In comments during an online press briefing, WHO emergencies program director Mike Ryan warned that COVID-19 case rates can increase at any time, even in regions where cases have begun falling. Ryan, a former Food and Drug Administration (FDA) commissioner, stressed that the world at large still remains in the first wave of the COVID-19 pandemic, as despite Americans returning to everyday life in certain ways, COVID-19 cases are currently rising in South America, Africa, and South Asia.
During the online press briefing, Ryan referred to an unexpected jump in COVID-19 cases as an “immediate second peak,” recalling the language of a potential second wave of infections that has long worried many public health experts. However, Ryan distinguished between the notion of a second wave and a second peak. The latter term describes new exponential growth of cases, whereas the latter depicts a smaller uptick in transmission during the first outbreak.
Similarly, Ryan stressed that since epidemics tend to come in waves, states should be prepared for a resurgence of COVID-19 infections as cases decline in many parts of the country. Ryan also warned that states acting too quickly to reopen their economies or reverse stay-at-home orders may experience rising COVID-19 infection rates sooner than anticipated.
In additional comments made Tuesday, Ryan also said that recent slight increases in the number of hospitalizations due to COVID-19 may stem from ongoing economic reopening measures. These comments echoed statements made during Monday’s briefing in which Ryan said that a second wave “may be a reality for many countries in a number of months’ time.” During that briefing, Ryan also advocated for the widespread adoption of surveillance and testing measures, two steps that the federal government has yet to implement.

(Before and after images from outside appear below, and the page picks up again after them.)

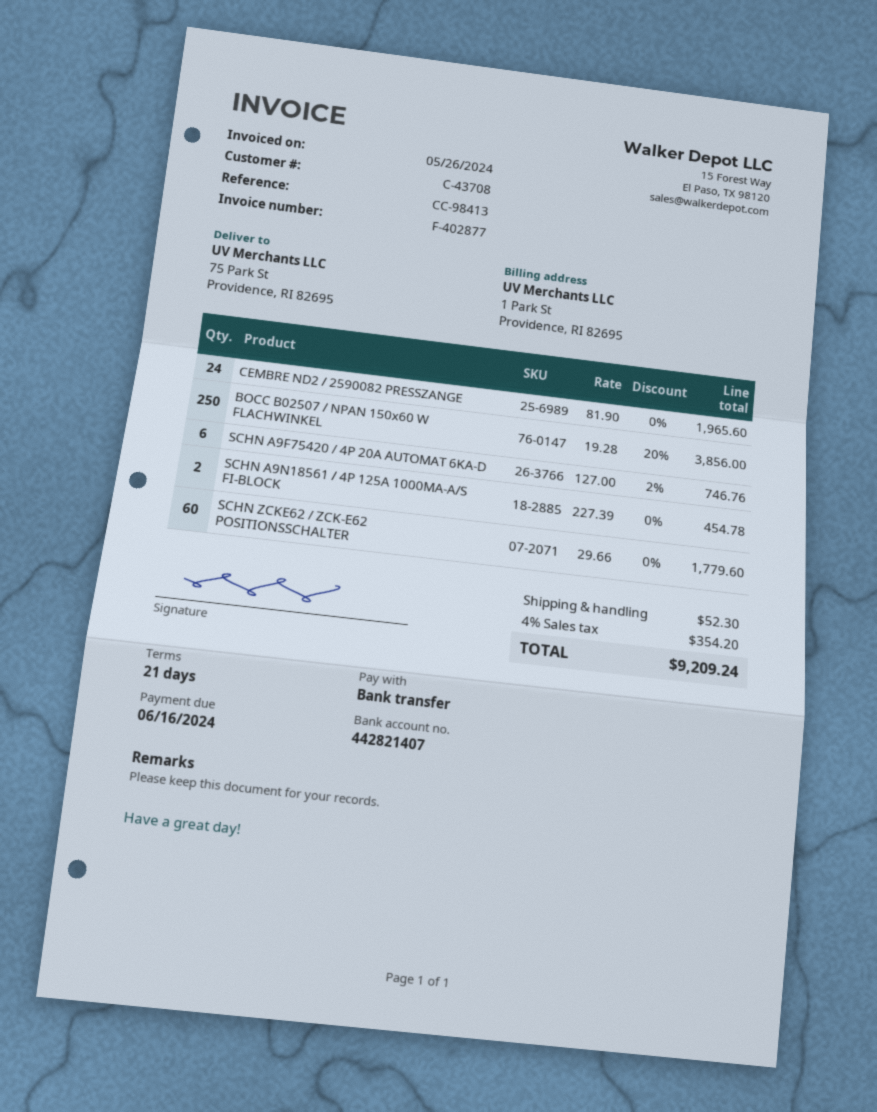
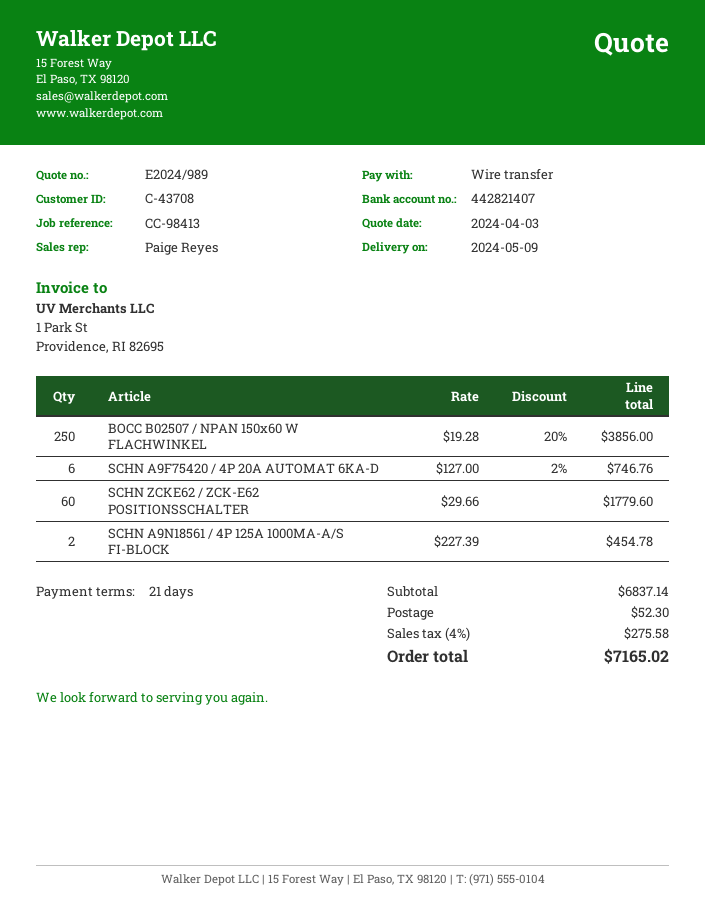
CEMBRE ND2 / 2590082 PRESSZANGE: 24 x 81.90 = 1965.60 -> none
tax: 4% = 354.20 -> 4% = 275.58
total: 9209.24 -> 7165.02

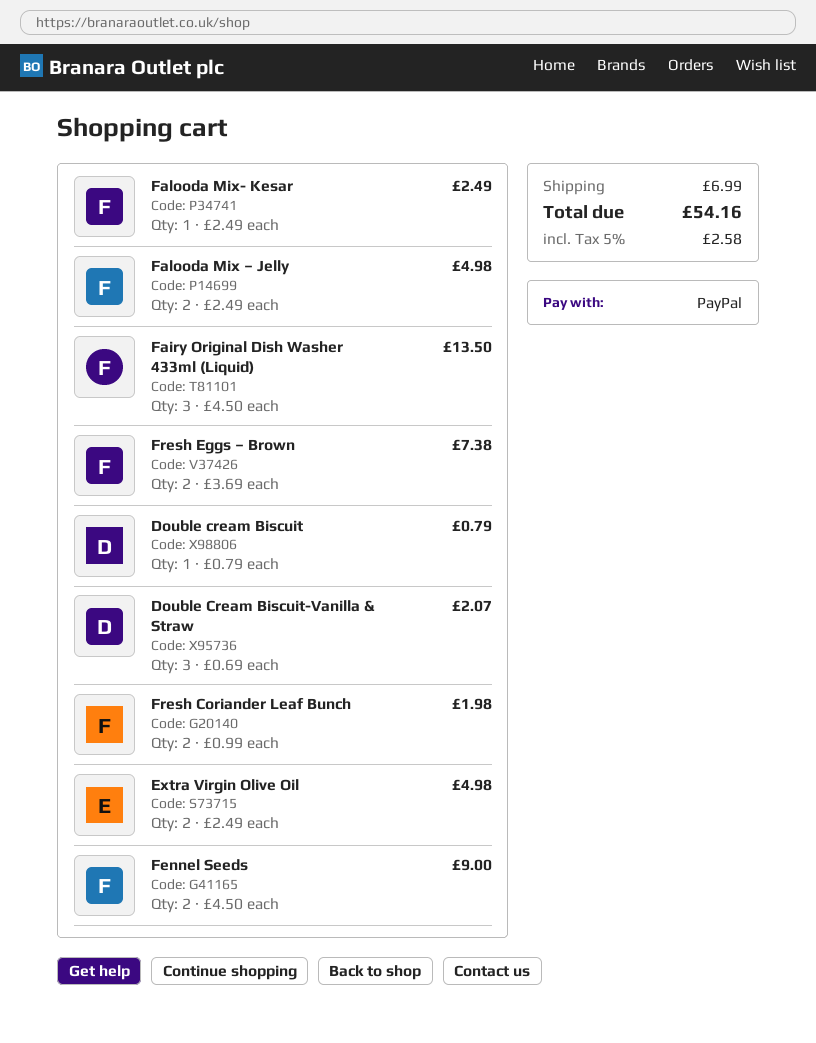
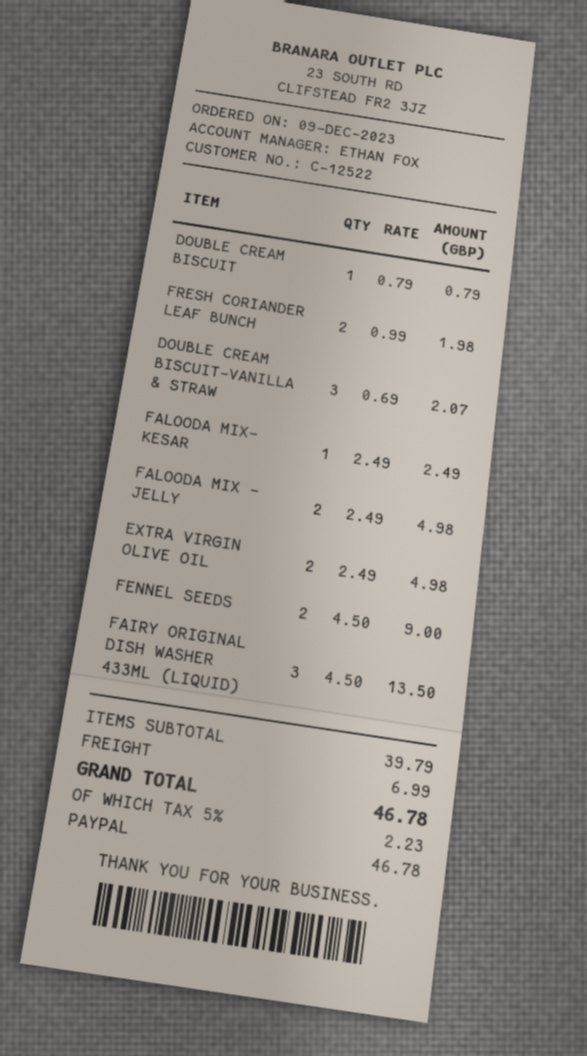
Fresh Eggs – Brown: 2 x 3.69 = 7.38 -> none
tax: 5% = 2.58 -> 5% = 2.23
total: 54.16 -> 46.78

Although many public health experts have called for the U.S. to adopt nationwide contact tracing and testing technologies, the country has yet to gather enough contact tracers and testing supplies to make this goal realistic. Whereas some countries have successfully used these methods to suppress the spread of COVID-19 within their borders, many public health experts estimate that the U.S. would require hundreds of thousands of additional COVID-19 contact tracers to safely reopen. In turn, some public health officials, such as leading coronavirus task force figure Dr. Anthony Fauci, have voiced concerns that states and cities reopening without these tools could experience outbreaks.
Currently, oversight of contact tracer recruiting and training falls to states and municipalities instead of the federal government. Some states already have thousands of contact tracers at their disposal, and elsewhere, universities with robust public health programs have stepped up to remotely conduct the training needed for successful, safe contact tracing. Nevertheless, many experts and ordinary citizens remain worried that without a unified federal response, the second wave of COVID-19 will be more severe.